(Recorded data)
* * * * *

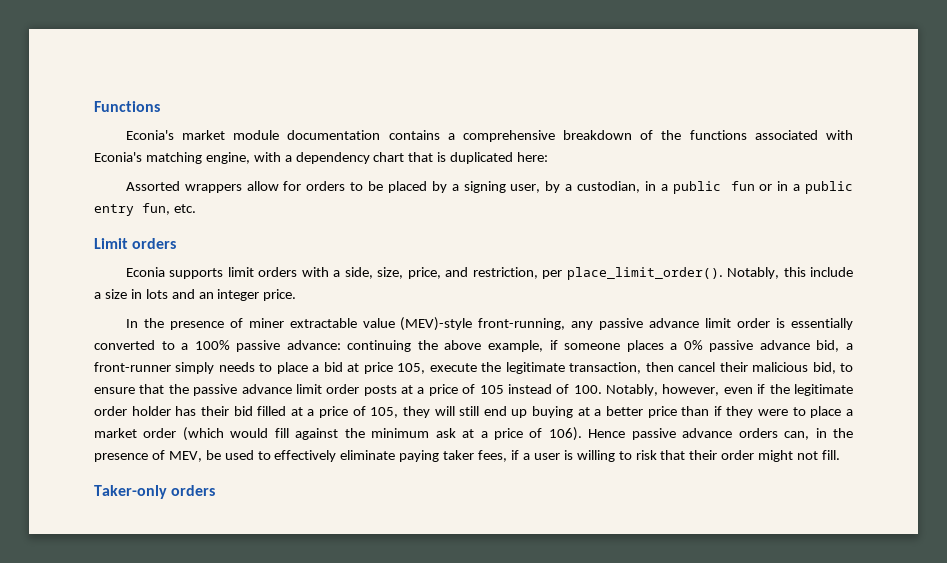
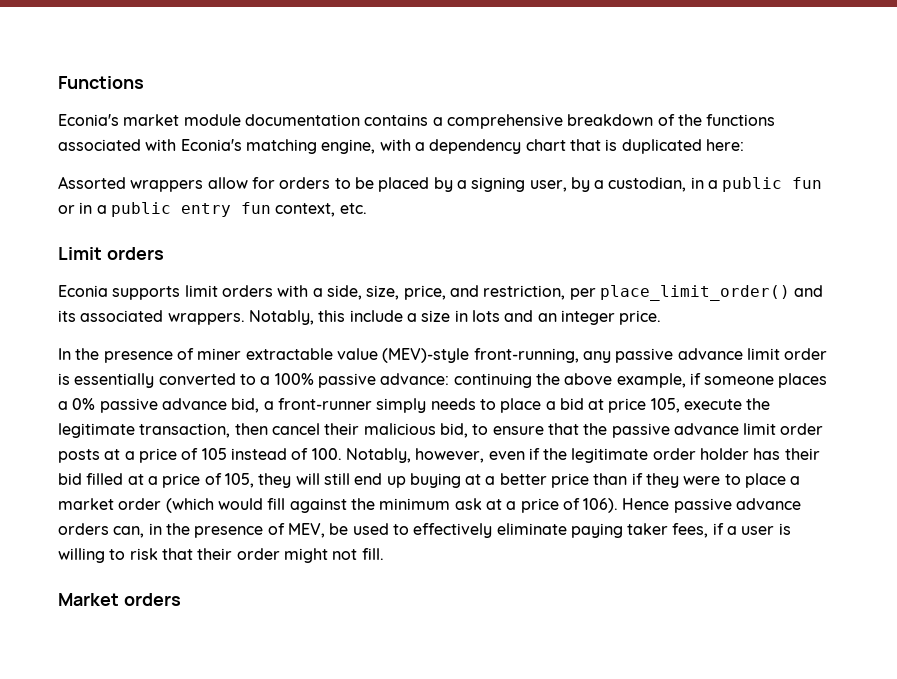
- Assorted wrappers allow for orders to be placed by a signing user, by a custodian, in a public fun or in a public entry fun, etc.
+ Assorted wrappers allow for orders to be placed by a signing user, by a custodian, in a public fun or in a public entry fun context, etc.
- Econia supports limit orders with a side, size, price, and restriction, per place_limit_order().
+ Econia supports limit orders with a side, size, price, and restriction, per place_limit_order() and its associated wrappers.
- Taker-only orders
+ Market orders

* * * * *

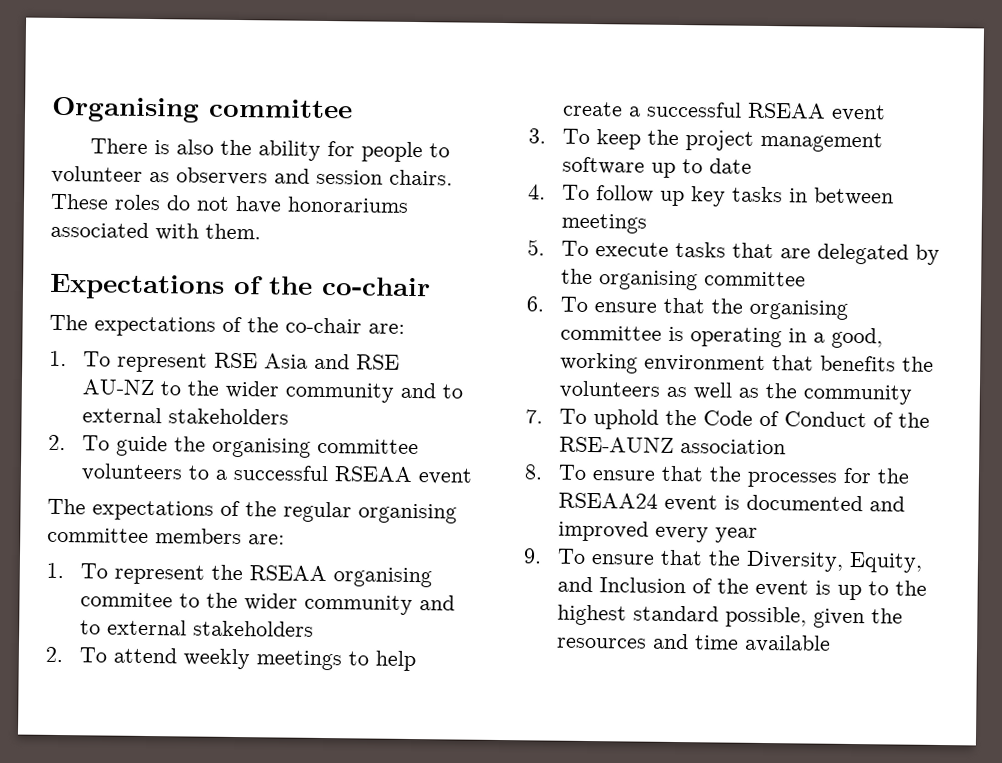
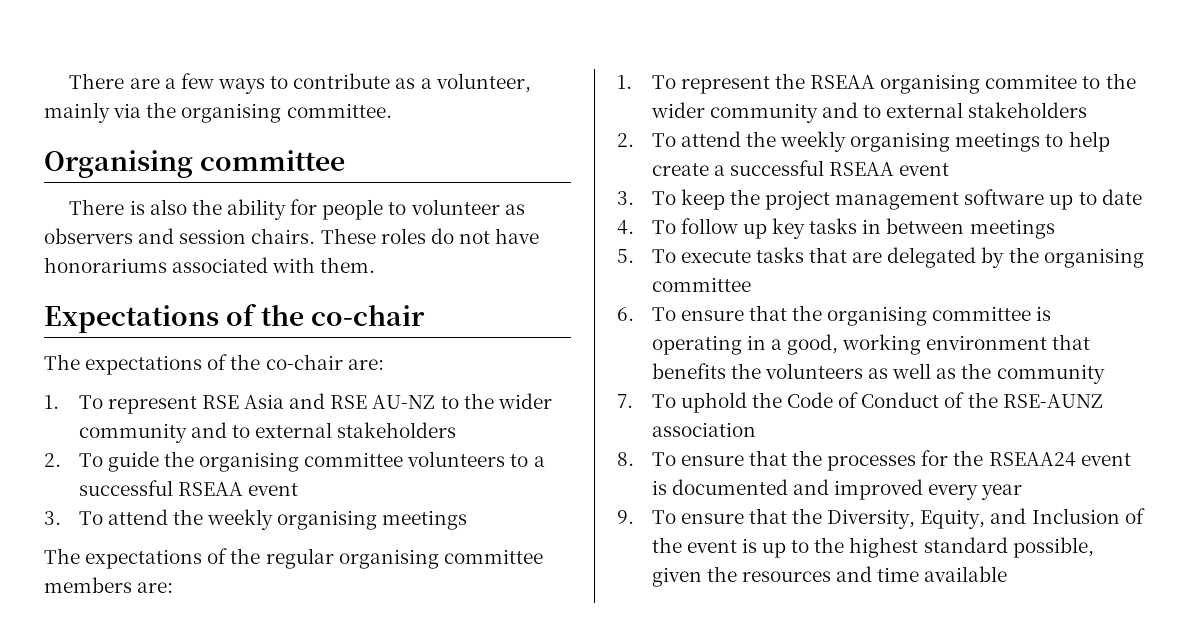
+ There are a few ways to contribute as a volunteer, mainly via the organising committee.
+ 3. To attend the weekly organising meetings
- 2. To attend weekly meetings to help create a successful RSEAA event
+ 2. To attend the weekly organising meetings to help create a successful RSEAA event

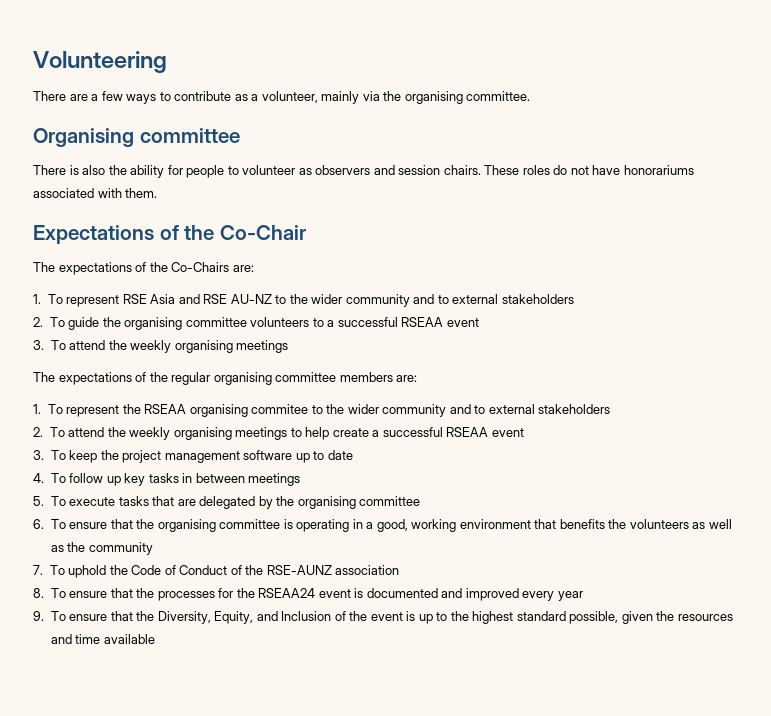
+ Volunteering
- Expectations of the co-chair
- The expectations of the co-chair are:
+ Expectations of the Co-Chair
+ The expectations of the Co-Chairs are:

* * * * *

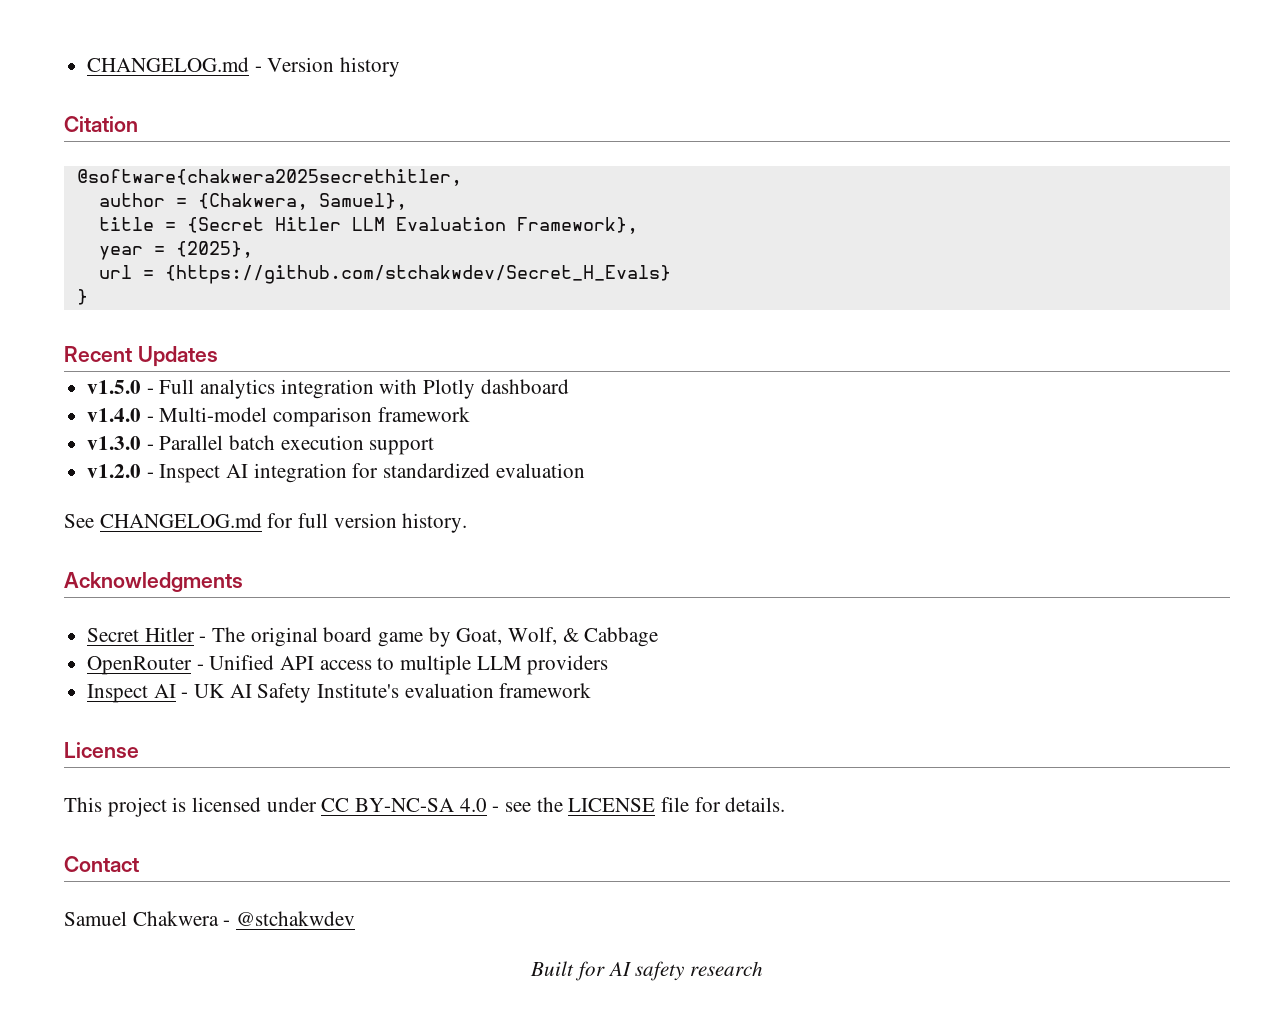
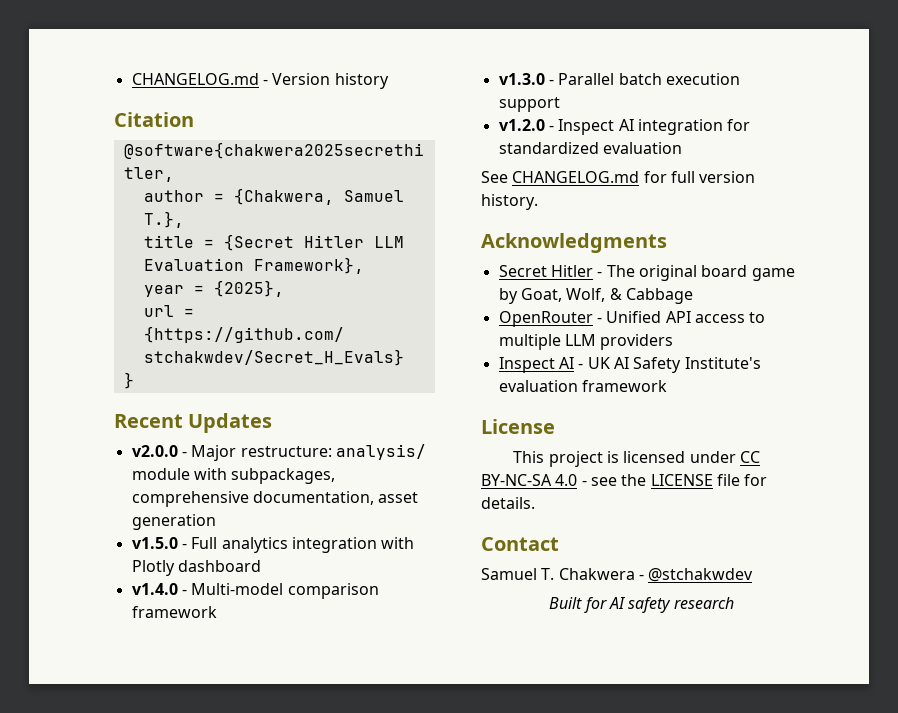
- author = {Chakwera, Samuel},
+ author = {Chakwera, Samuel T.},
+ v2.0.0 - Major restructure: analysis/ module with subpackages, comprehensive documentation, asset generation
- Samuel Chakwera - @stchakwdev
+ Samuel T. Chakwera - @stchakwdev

* * * * *

§ WHAT TO WORK ON: If a line in the records above has the word "with", copy it out.

§ REPLY:
- Econia supports limit orders with a side, size, price, and restriction, per place_limit_order().
+ Econia supports limit orders with a side, size, price, and restriction, per place_limit_order() and its associated wrappers.
+ v2.0.0 - Major restructure: analysis/ module with subpackages, comprehensive documentation, asset generation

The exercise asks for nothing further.